▶ **ACTIVITY**
In the records, each line holding "moved" must be reported.

(Edit tracking data)
++++
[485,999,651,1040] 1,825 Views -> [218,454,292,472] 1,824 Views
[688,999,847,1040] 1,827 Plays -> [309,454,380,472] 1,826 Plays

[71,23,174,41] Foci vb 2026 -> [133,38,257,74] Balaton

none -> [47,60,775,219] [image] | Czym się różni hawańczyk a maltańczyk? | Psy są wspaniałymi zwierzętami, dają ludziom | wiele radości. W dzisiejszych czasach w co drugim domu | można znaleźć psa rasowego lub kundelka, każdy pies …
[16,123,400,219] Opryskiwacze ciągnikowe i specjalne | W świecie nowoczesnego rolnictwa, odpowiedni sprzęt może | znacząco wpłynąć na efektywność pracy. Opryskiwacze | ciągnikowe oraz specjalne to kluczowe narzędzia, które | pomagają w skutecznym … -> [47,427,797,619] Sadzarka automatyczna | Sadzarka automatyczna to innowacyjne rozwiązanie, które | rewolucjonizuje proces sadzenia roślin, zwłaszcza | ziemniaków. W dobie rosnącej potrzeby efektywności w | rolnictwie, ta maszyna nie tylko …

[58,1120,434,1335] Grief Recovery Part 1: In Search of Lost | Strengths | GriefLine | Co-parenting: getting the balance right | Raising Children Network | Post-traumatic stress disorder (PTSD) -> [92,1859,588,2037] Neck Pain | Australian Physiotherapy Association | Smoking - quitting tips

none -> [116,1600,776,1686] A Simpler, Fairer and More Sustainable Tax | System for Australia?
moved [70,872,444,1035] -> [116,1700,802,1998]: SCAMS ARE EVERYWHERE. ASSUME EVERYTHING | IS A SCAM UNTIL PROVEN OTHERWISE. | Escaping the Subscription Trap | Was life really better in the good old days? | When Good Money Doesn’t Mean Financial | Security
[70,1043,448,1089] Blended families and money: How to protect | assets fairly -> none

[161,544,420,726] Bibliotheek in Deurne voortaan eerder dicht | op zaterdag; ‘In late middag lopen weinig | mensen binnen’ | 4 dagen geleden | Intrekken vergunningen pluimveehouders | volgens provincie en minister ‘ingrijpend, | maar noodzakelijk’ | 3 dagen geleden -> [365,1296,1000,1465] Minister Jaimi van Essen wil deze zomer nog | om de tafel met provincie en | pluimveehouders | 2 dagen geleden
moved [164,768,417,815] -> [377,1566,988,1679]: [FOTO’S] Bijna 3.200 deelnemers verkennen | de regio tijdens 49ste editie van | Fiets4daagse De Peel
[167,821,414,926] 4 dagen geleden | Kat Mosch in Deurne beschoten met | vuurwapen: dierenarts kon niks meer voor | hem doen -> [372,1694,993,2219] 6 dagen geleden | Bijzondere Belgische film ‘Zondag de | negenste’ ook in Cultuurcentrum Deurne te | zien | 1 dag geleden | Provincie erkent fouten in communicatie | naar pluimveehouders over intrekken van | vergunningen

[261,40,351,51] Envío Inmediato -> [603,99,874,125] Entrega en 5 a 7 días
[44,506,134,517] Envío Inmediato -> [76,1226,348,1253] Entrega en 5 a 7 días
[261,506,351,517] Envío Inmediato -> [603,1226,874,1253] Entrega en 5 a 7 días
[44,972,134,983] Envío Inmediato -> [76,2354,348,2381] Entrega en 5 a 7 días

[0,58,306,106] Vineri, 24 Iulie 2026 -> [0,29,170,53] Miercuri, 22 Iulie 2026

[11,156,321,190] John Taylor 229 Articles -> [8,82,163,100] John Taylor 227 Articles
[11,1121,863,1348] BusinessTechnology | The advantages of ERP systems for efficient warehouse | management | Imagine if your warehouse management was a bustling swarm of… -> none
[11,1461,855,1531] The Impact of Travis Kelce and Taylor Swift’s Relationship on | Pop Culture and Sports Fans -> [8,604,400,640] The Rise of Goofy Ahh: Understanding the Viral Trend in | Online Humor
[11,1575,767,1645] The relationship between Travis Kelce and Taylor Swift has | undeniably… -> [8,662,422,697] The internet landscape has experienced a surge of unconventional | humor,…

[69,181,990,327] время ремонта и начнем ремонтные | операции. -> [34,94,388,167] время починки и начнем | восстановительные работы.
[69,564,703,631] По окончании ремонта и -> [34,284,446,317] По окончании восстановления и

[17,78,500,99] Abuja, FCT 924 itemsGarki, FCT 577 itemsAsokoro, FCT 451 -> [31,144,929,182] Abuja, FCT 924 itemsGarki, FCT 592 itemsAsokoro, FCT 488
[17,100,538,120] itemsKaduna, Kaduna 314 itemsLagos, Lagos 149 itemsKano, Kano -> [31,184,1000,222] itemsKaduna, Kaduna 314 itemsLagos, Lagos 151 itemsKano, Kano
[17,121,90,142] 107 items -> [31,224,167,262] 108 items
++++
▶ **RESPONSE BELOW**
moved [70,872,444,1035] -> [116,1700,802,1998]: SCAMS ARE EVERYWHERE. ASSUME EVERYTHING | IS A SCAM UNTIL PROVEN OTHERWISE. | Escaping the Subscription Trap | Was life really better in the good old days? | When Good Money Doesn’t Mean Financial | Security
moved [164,768,417,815] -> [377,1566,988,1679]: [FOTO’S] Bijna 3.200 deelnemers verkennen | de regio tijdens 49ste editie van | Fiets4daagse De Peel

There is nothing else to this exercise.